In 2019, Block was appointed vice-chair of Governor Ralph Northam's Commission to Examine Racial Inequity in Virginia Law which was tasked with both identifying and proposing the repeal of various Jim Crow laws that were still technically on the books in Virginia, as well as identifying policy proposals to address the racial disparities and other harms wrought by more than 350 years of intentional racial discrimination and oppression in the Commonwealth. In his role of vice-chair, and in his capacity as the director of the State and Local Government Policy Clinic, Block and his Clinic students were the primary drafters of all three reports issued by the Commission – reports which have led to substantial state action in response to their recommendations.

Cynthia Hudson, J.D.

Cynthia Hudson is owner and managing attorney for Eppes-Hudson Law, PLLC, specializing in municipal law, government affairs consulting and employment law. An expert local and state government practitioner and litigator, Hudson was appointed chief deputy attorney general of Virginia by Virginia Attorney General Mark R. Herring in 2014; she managed the day-to-day legal service and administrative operations of the Office of the Attorney General and its agencies, boards, commissions, entities and officials. Hudson's many notable achievements while in office centered around equality, opportunity and criminal justice.

Prior to her role as chief deputy attorney general, Hudson served as city attorney for the City of Hampton and Hampton deputy city attorney. Most recently, Hudson practiced in the Government Group at Sands Anderson, a Virginia-based law firm. During that time, she received the 2021 Edward J. Finnegan Award for Distinguished Service (now known as the Finnegan- Whiting Award) from the Local Government Attorneys of Virginia.

Hudson received her undergraduate degree in mass communications from Virginia Commonwealth University, and her law degree from William & Mary. She has served as chair of the Virginia State Bar Section on Local Government and president of the Local Government Attorneys of Virginia. Hudson was an adjunct professor in State and Local Government law at the William & Mary Law School and also taught courses on state and local government law at the Marshall-Wythe School of Law.

Bertrall Ross, J.D.

Bertrall Ross is the Justice Thurgood Marshall Distinguished Professor of Law at the University of Virginia Law School, where he serves as the director of the Karsh Center for Law and Democracy. He teaches and writes in the areas of constitutional law, constitutional theory, election law, administrative law and statutory interpretation. Ross' research is driven by a concern about democratic responsiveness and accountability, as well as the inclusion of marginalized communities in administrative and political processes.

Prior to joining the Virginia faculty, Ross taught at the University of California-Berkeley School of Law, where he received the Rutter Award for Teaching Excellence. Ross is currently serving on the Administrative Conference of the United States and the Presidential Commission on the Supreme Court.

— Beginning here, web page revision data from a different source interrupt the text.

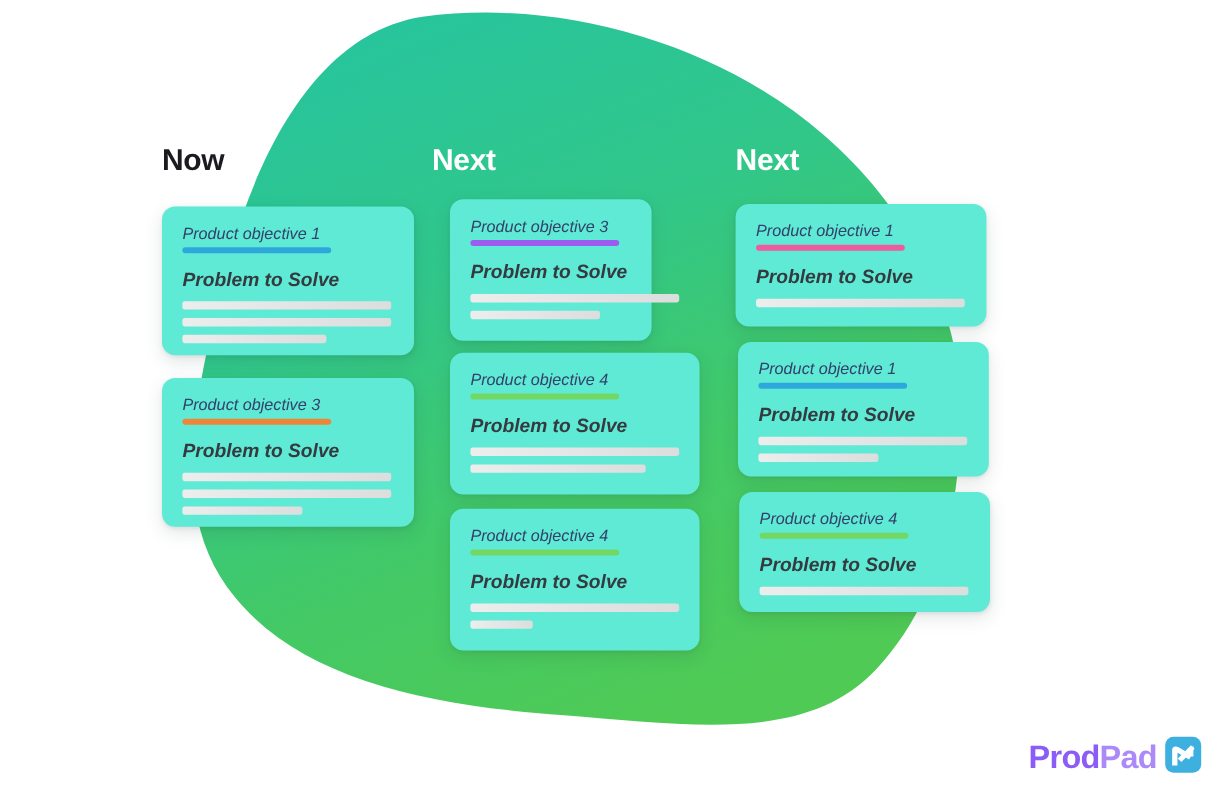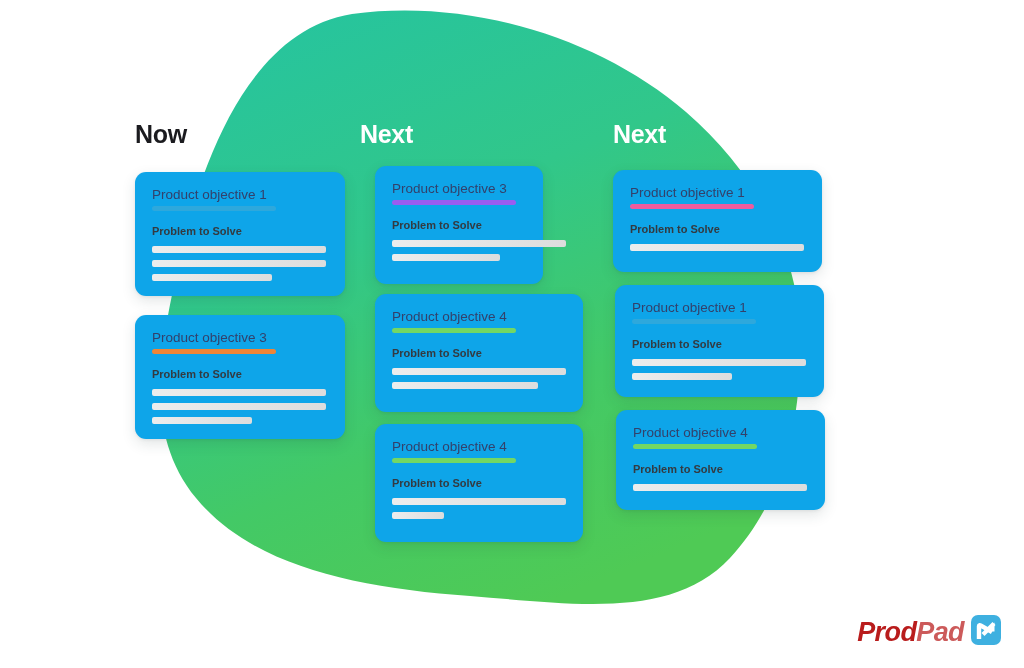--- a/index.html
+++ b/index.html
@@ -37,10 +37,11 @@
   
   .card {
     position: absolute;
-    background: #0ea5e9;
+    background: #5eead4;
     border-radius: 11px;
     box-shadow: 0 5px 14px rgba(40,60,60,0.13), 0 1px 3px rgba(40,60,60,0.08);
     padding: 16px 17px 7px 17px;
+    font-style: italic;
   }
   .objective {
     font-size: 13.5px;

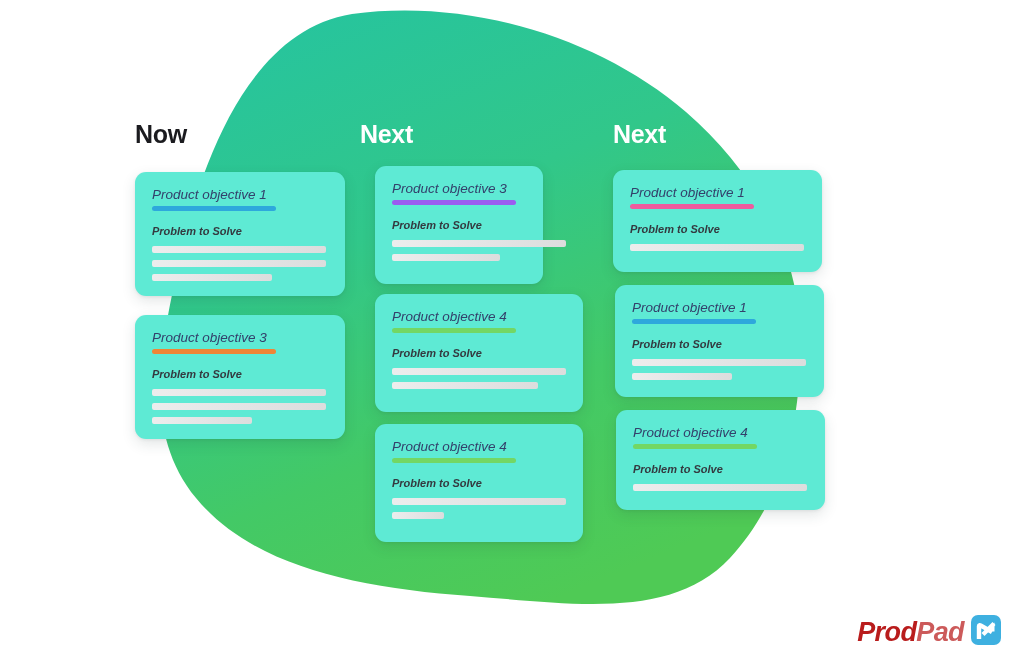--- a/index.html
+++ b/index.html
@@ -57,7 +57,7 @@
     width: 124px;
   }
   .problem {
-    font-size: 11px;
+    font-size: 16px;
     font-weight: bold;
     color: #343a40;
     margin-top: 14px;

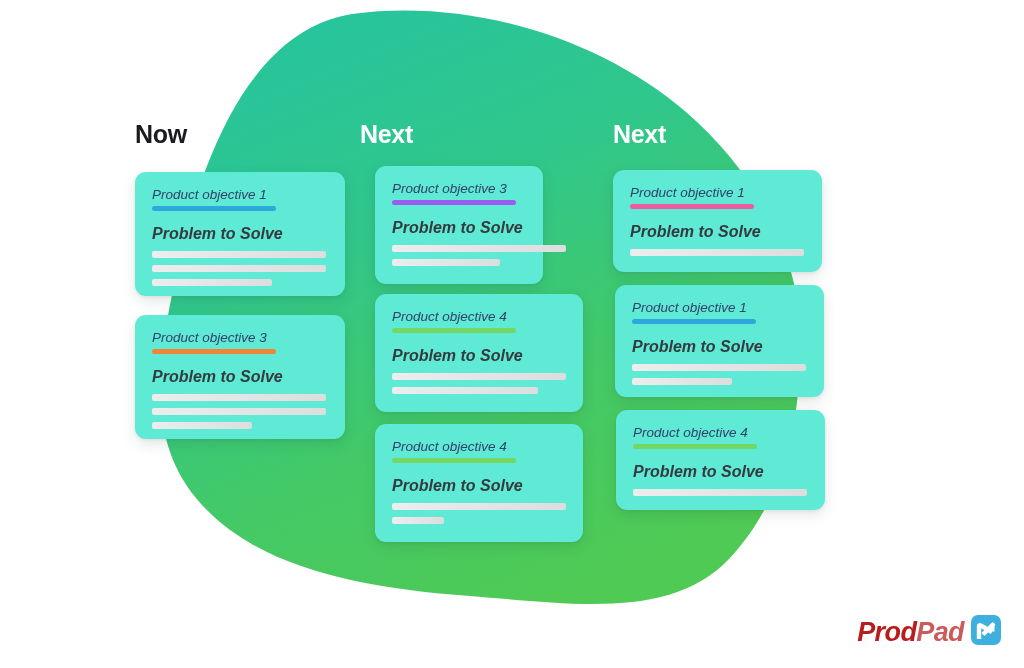--- a/index.html
+++ b/index.html
@@ -201,7 +201,7 @@
   </div>
 
   <div id="logo">
-    <div id="logo-text" style="color: #b91c1c; font-style: italic;"><span class="bold">Prod</span><span class="light">Pad</span></div>
+    <div id="logo-text" style="color: #8b5cf6;"><span class="bold">Prod</span><span class="light">Pad</span></div>
     <span id="logo-mark">
       <svg width="32" height="32" viewBox="0 0 32 32" xmlns="http://www.w3.org/2000/svg">
         <rect x="1" y="1" width="30" height="30" rx="7" fill="#3eb0e0"></rect>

Ross earned his undergraduate degree in international affairs and history from the University of Colorado, Boulder; his graduate degrees from the London School of Economics and Princeton University's School of Public and International Affairs; and his law degree from Yale Law School. After law school, he clerked for Judge Dorothy Nelson of the U.S. Court of Appeals for the Ninth Circuit and Judge Myron Thompson of the U.S. District Court for the Middle District of Alabama. He has also been awarded the Berlin Prize from the American Academy in Berlin, the Princeton University Law and Public Affairs Fellowship, the Columbia Law School Kellis Parker Academic Fellowship and the Marshall Scholarship.

About Weldon Cooper Center for Public Service

The Weldon Cooper Center for Public Service offers public interest research, leadership development programs, local government consulting, and unbiased data and analysis to public servants and policymakers across the Commonwealth. Guided by its values of access, collaboration, and impact, the Cooper Center's services help build strong communities across Virginia.